- WHAT YOU HAVE TO DO -
All lines in the data bearing the string "Shirt" should be identified and copied.

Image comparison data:
/---

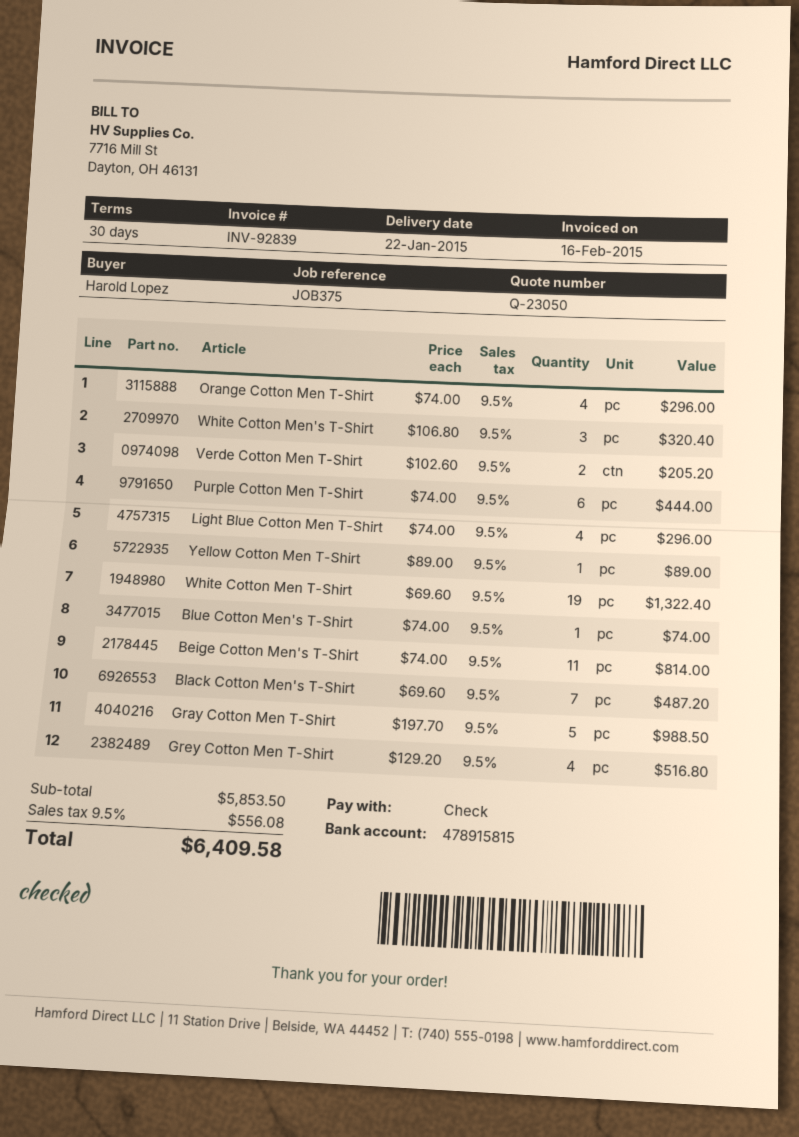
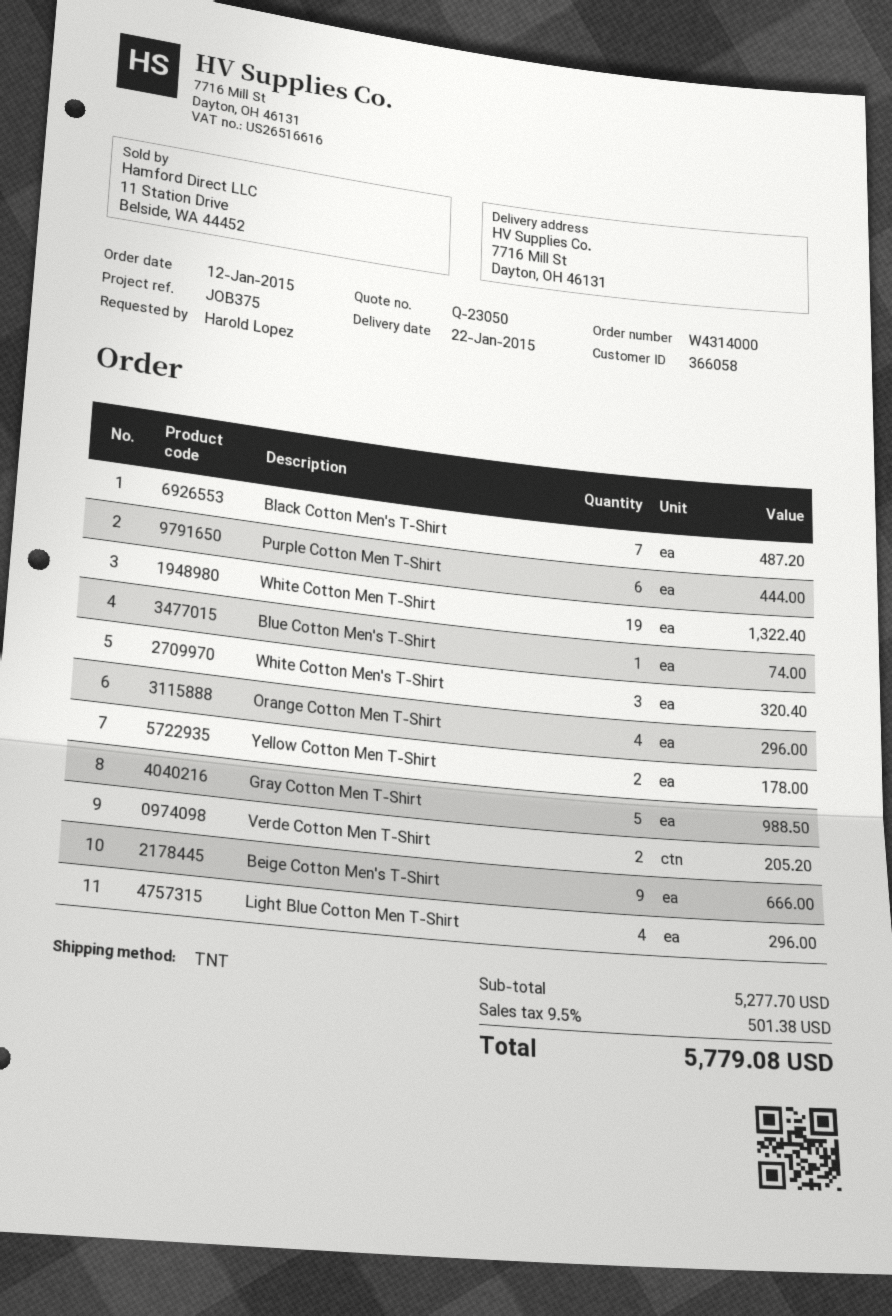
Yellow Cotton Men T-Shirt: 1 for 89.00 -> 2 for 178.00
Beige Cotton Men's T-Shirt: 11 for 814.00 -> 9 for 666.00
Grey Cotton Men T-Shirt: 4 for 516.80 -> none
subtotal: 5853.50 -> 5277.70
tax: 9.5% = 556.08 -> 9.5% = 501.38
total: 6409.58 -> 5779.08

\---

- RESULT OF THE TASK -
Yellow Cotton Men T-Shirt: 1 for 89.00 -> 2 for 178.00
Beige Cotton Men's T-Shirt: 11 for 814.00 -> 9 for 666.00
Grey Cotton Men T-Shirt: 4 for 516.80 -> none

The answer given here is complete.